Serotonin in Mood and Emotion

Julie G. Hensler

Research output: Contribution to journalArticlepeer-review

10 Scopus citations


The topographical organization of serotonergic innervation of the forebrain, as well as the paracrine nature of serotonergic neurotransmission in limbic structures, support the contention that serotonin plays a neuromodulatory role in the brain. The lack of synaptic specializations at serotonergic terminals and varicosities in many brain regions suggests that serotonergic innervation may be particularly pliable. As conscious feeling or the cognitive aspect of emotion involves learning and memory, the serotonergic system may be particularly well suited for modulating mood.

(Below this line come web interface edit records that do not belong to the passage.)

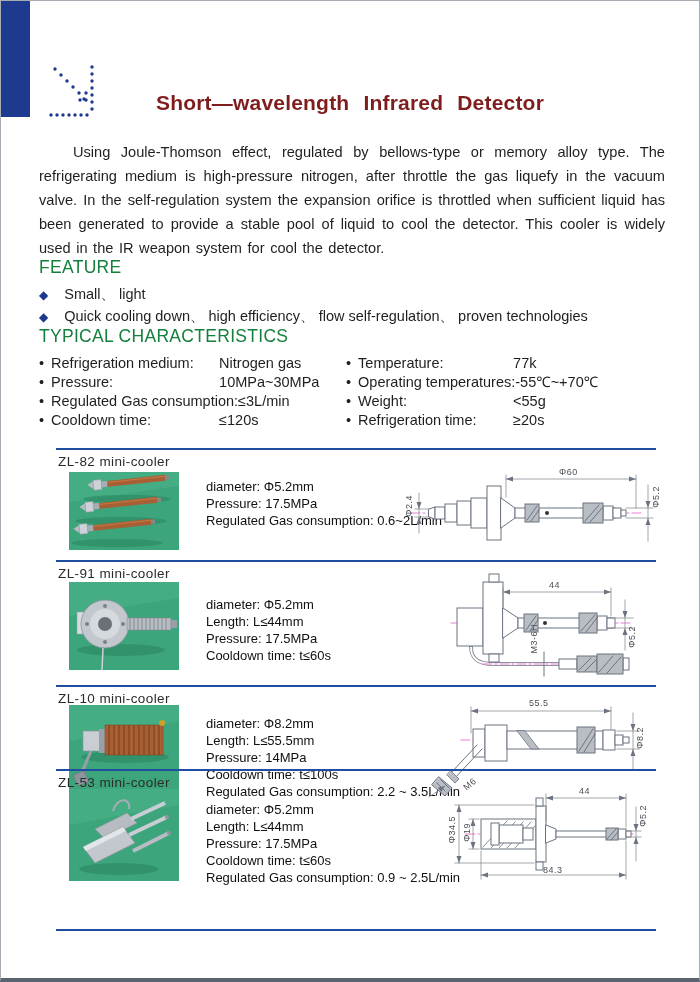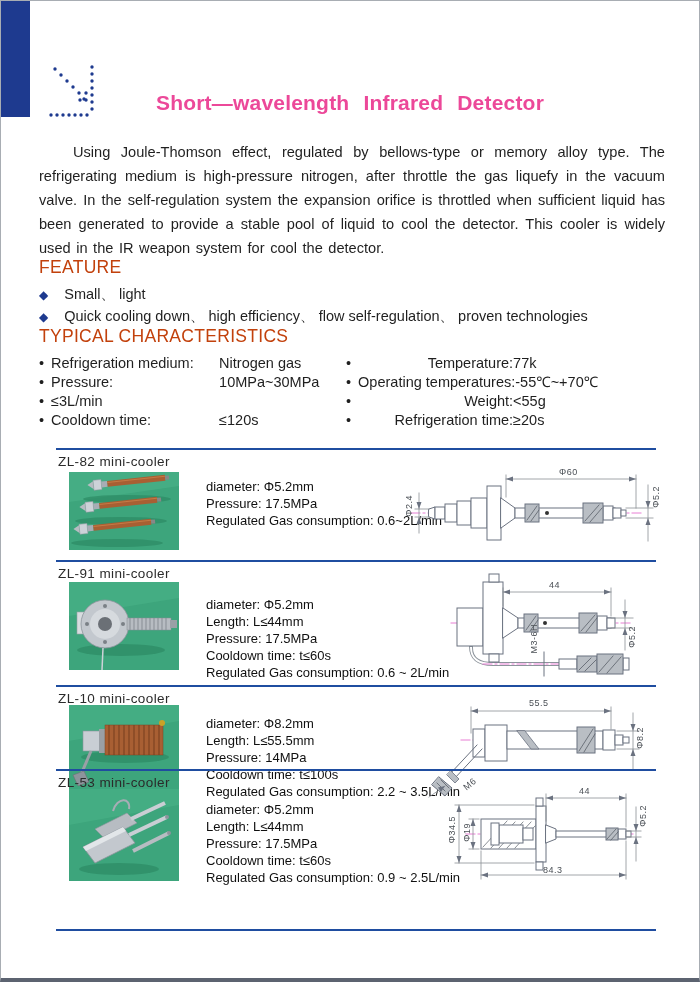--- a/index.html
+++ b/index.html
@@ -2,36 +2,36 @@
 <html><head>
 <meta charset="utf-8">
 <style>
   html,body{margin:0;padding:0;}
   body{width:700px;height:982px;background:#e9e9e9;font-family:"Liberation Sans",sans-serif;}
   #page{position:relative;width:700px;height:982px;background:#ffffff;box-sizing:border-box;
         border:1px solid #a8adb3;border-bottom:4px solid #5c6370;overflow:hidden;}
   .abs{position:absolute;}
   .corner-block{left:0;top:0;width:29px;height:116px;background:#1e3a8f;}
   .title{left:0;top:90px;width:100%;text-align:center;font-size:21px;font-weight:bold;
-         color:#ec4899;word-spacing:8px;letter-spacing:.2px;}
+         color:#7f1d1d;word-spacing:8px;letter-spacing:.2px;}
   .intro{left:38px;top:139px;width:626px;font-size:14.6px;line-height:24px;color:#1f1f1f;
          text-align:justify;text-indent:34px;word-spacing:1.5px;}
-  .sec-h{font-size:17.5px;color:#c2410c;letter-spacing:.3px;}
+  .sec-h{font-size:17.5px;color:#15803d;letter-spacing:.3px;}
   .feature-h{left:38px;top:256px;}
   .char-h{left:38px;top:325px;}
   .feature-list{left:38px;top:283px;width:620px;}
   .feature-item{display:flex;align-items:baseline;font-size:14.5px;color:#1f1f1f;line-height:21px;}
   .diamond{color:#1e3a8f;font-size:12px;margin-right:16px;}
   .char-col{font-size:14.5px;color:#1f1f1f;}
   .char-left{left:38px;top:353px;width:300px;}
   .char-right{left:345px;top:353px;width:330px;}
   .crow{display:flex;align-items:baseline;line-height:19px;}
   .crow .b{margin-right:7px;}
   .char-left .clabel{min-width:168px;}
-  .char-right .clabel{min-width:155px;text-align:right;}
+  .char-right .clabel{min-width:155px;}
   .product{left:0;width:700px;border-radius:14px;}
   .divider{position:absolute;left:55px;top:0;width:600px;border-top:2px solid #1f4da0;}
   .pname{position:absolute;left:57px;top:6px;font-size:13.5px;color:#2b2b2b;letter-spacing:.4px;}
   .photo{position:absolute;left:68px;width:110px;overflow:hidden;}
   .specs{position:absolute;left:205px;font-size:13px;line-height:17px;color:#101010;}
   .drawing{position:absolute;}
   .dim{position:absolute;font-size:9px;color:#4a4f55;letter-spacing:.5px;white-space:nowrap;}
   .dim-v{writing-mode:vertical-rl;transform:rotate(180deg);}
   .dim-diag{transform:rotate(-40deg);}
   svg{display:block;}
@@ -96,20 +96,21 @@
       <span class="clabel">Refrigeration medium:</span>
       <span>Nitrogen gas</span>
     </div>
     <div class="crow">
       <span class="b">•</span>
       <span class="clabel">Pressure:</span>
       <span>10MPa~30MPa</span>
     </div>
     <div class="crow">
       <span class="b">•</span>
+      <span class="clabel">Regulated Gas consumption:</span>
       <span>≤3L/min</span>
     </div>
     <div class="crow">
       <span class="b">•</span>
       <span class="clabel">Cooldown time:</span>
       <span>≤120s</span>
     </div>
   </div>
 
   <div class="abs char-col char-right">
@@ -260,21 +261,20 @@
         </g>
         <rect x="101" y="38" width="7" height="8" fill="#9aa0a6"></rect>
         <path d="M34,66 L33,88" stroke="#cdd2d8" stroke-width="1.5" fill="none"></path>
       </svg>
     </div>
     <div class="specs" style="top:36px">
       <div>diameter: Φ5.2mm</div>
       <div>Length: L≤44mm</div>
       <div>Pressure: 17.5MPa</div>
       <div>Cooldown time: t≤60s</div>
-      <div>Regulated Gas consumption: 0.6 ~ 2L/min</div>
     </div>
     <div class="drawing" style="left:420px;top:10px;width:265px;height:115px">
       <svg width="265" height="115" viewBox="0 0 265 115" stroke-linecap="square">
         <line x1="30" y1="53" x2="210" y2="53" stroke="#e87fd4" stroke-width="1" stroke-dasharray="9 3 2 3"></line>
         <path d="M50,78 Q50,94 72,94 L138,94" fill="none" stroke="#8d949c" stroke-width="4"></path>
         <path d="M50,78 Q50,94 72,94 L138,94" fill="none" stroke="#ffffff" stroke-width="2"></path>
         <line x1="62" y1="94" x2="208" y2="94" stroke="#e87fd4" stroke-width="1" stroke-dasharray="9 3 2 3"></line>
         <g fill="#ffffff" stroke="#6b7280" stroke-width="1">
           <rect x="36" y="38" width="26" height="38"></rect>
           <rect x="62" y="12" width="20" height="72"></rect>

Pharmacological manipulations of serotonergic neurotransmission alter emotional processing, attentional bias, emotional memory, dysfunctional attitudes and decision-making. In healthy human subjects, increases in serotonergic neurotransmission result in enhanced attention and recognition of positive emotional material. Contrary to expectation, acute increases in serotonergic neurotransmission also increase attentional bias towards negative or fearful stimuli. In general, decreased serotonergic neurotransmission results in impaired attention and recognition of positive emotional material, and increases the attentional bias towards negative stimuli in healthy subjects. A polymorphism in the serotonin transporter gene also alters emotional processing. Understanding not only the neurobiology of emotional responses, but also serotonergic modulation of emotional states, will be important as we attempt to elucidate the etiology of emotional disorders. Future research with agents specific to various serotonin receptors may identify important therapeutic targets for the treatment of cognitive and affective disorders.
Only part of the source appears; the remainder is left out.